:: REQUIREMENT ::
Of the records that follow, copy only the lines from the line containing "(65, 47) none" to the line containing "[191,98,207,105] we -> (253, 254) none", both included, exactly as written.

:: DATA SHOWN ::
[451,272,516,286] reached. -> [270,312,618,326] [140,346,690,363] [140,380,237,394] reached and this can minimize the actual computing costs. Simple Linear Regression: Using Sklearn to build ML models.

==

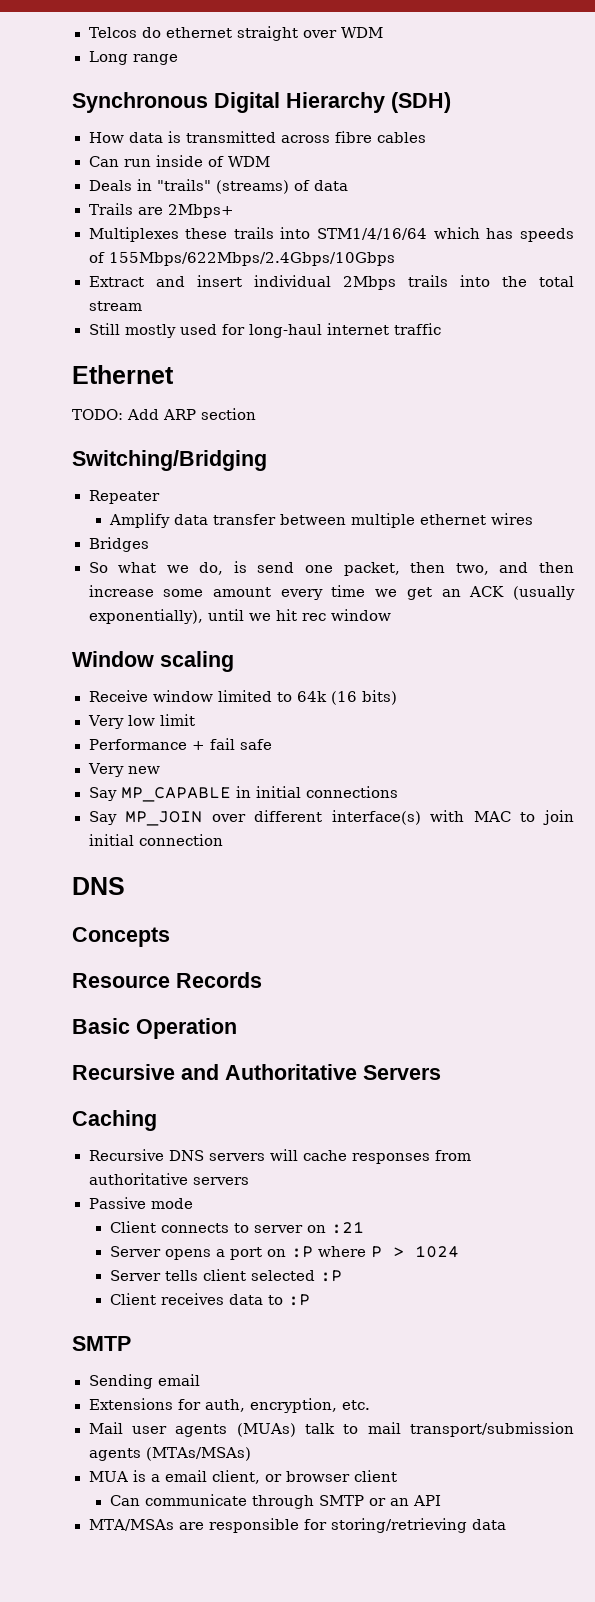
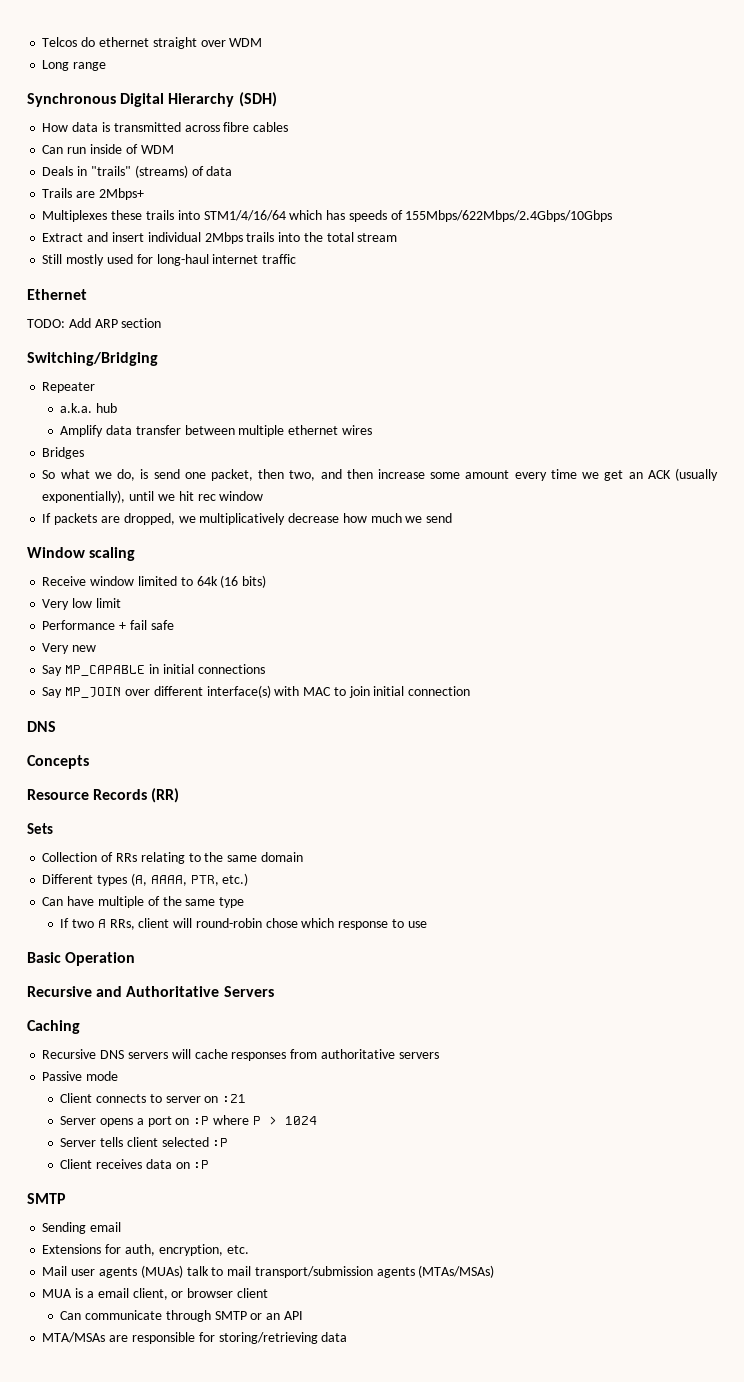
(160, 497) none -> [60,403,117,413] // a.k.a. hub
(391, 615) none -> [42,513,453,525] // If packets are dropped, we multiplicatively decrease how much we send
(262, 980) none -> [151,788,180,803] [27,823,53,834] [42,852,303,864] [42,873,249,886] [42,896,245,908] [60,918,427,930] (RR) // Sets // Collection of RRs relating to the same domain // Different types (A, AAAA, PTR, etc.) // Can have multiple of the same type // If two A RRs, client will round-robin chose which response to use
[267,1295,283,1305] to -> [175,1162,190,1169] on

==

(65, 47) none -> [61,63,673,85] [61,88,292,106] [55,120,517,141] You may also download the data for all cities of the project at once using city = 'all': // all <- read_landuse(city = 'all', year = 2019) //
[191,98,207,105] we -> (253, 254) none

:: OUTPUT BELOW ::
(65, 47) none -> [61,63,673,85] [61,88,292,106] [55,120,517,141] You may also download the data for all cities of the project at once using city = 'all': // all <- read_landuse(city = 'all', year = 2019) //
[191,98,207,105] we -> (253, 254) none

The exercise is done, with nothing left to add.